Prepare a job submission file with an appropriate filename, here named myjob.sub. Run with the name of the script:

#!/bin/bash 
# FILENAME:  myjob.sub

echo "myjob.sub"

module load matlab

unset DISPLAY

matlab -nodisplay -r myscript

Run MATLAB to set the default parallel configuration to your job configuration:

$ matlab -nodisplay
>> parallel.defaultClusterProfile('myslurmprofile');
>> quit;
$

Once this job starts, a second job submission is made.

myjob.sub

                            < M A T L A B (R) >
                  Copyright 1984-2011 The MathWorks, Inc.
                    R2011b (7.13.0.564) 64-bit (glnxa64)
                              August 13, 2011

To get started, type one of these: helpwin, helpdesk, or demo.
For product information, visit www.mathworks.com.
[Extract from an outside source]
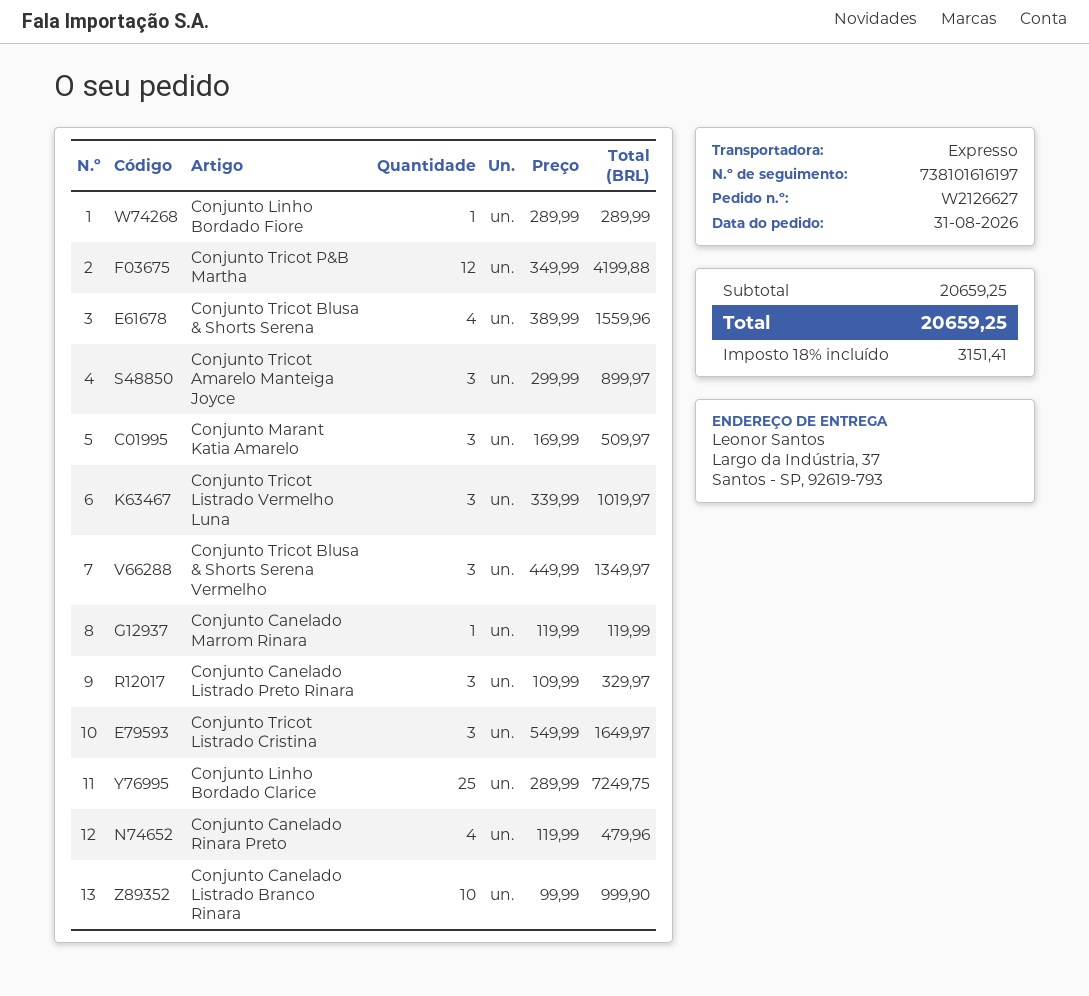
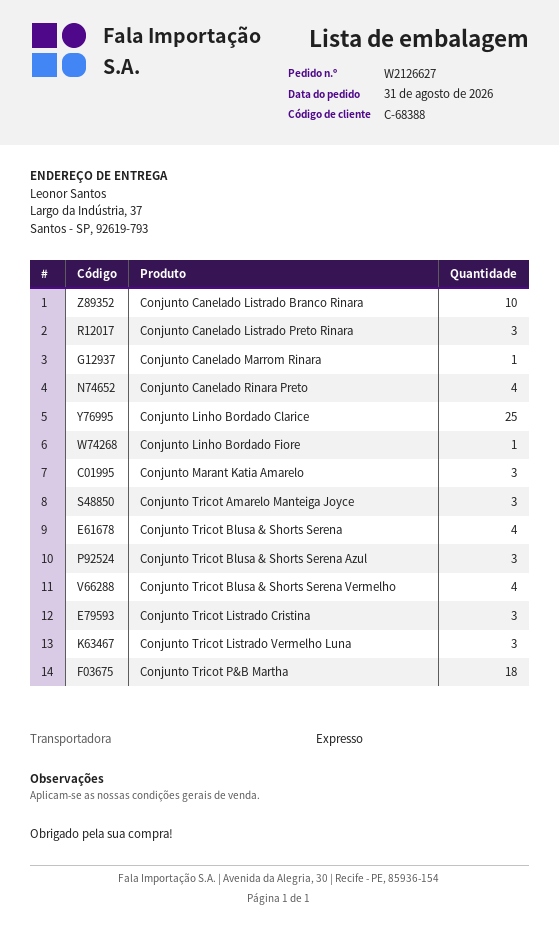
Conjunto Tricot P&B Martha: 12 -> 18
Conjunto Tricot Blusa & Shorts Serena Vermelho: 3 -> 4
Conjunto Tricot Blusa & Shorts Serena Azul: none -> 3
SERIAL REGION:  hostname:a001.negishi.rcac.purdue.edu

Starting matlabpool using the 'myslurmprofile' profile ... connected to 4 labs.
                    hostname                         numlabs  labindex
                    -------------------------------  -------  --------
Lab 2:
  PARALLEL REGION:  a002.negishi.rcac.purdue.edu           4         2
Lab 1:
  PARALLEL REGION:  a001.negishi.rcac.purdue.edu           4         1
Lab 3:
  PARALLEL REGION:  a003.negishi.rcac.purdue.edu           4         3
Lab 4:
  PARALLEL REGION:  a004.negishi.rcac.purdue.edu           4         4

Sending a stop signal to all the labs ... stopped.

SERIAL REGION:  hostname:a001.negishi.rcac.purdue.edu
Elapsed time in parallel region:   3.382151

Output shows the name of one compute node (a001) that processed the job submission file myjob.sub and the two serial regions. The job submission scattered four processor cores (four MATLAB labs) among four different compute nodes (a001,a002,a003,a004) that processed the four parallel regions. The total elapsed time demonstrates that the jobs ran in parallel.

For more information about MATLAB Parallel Computing Toolbox:

Distributed Computing Server (parallel job)

The MATLAB Parallel Computing Toolbox (PCT) enables a parallel job via the MATLAB Distributed Computing Server (DCS). The tasks of a parallel job are identical, run simultaneously on several MATLAB workers (labs), and communicate with each other. This section illustrates an MPI-like program.

This section illustrates how to submit a small, MATLAB parallel job with four workers running one MPI-like task to a batch queue. The MATLAB program broadcasts an integer to four workers and gathers the names of the compute nodes running the workers and the lab IDs of the workers.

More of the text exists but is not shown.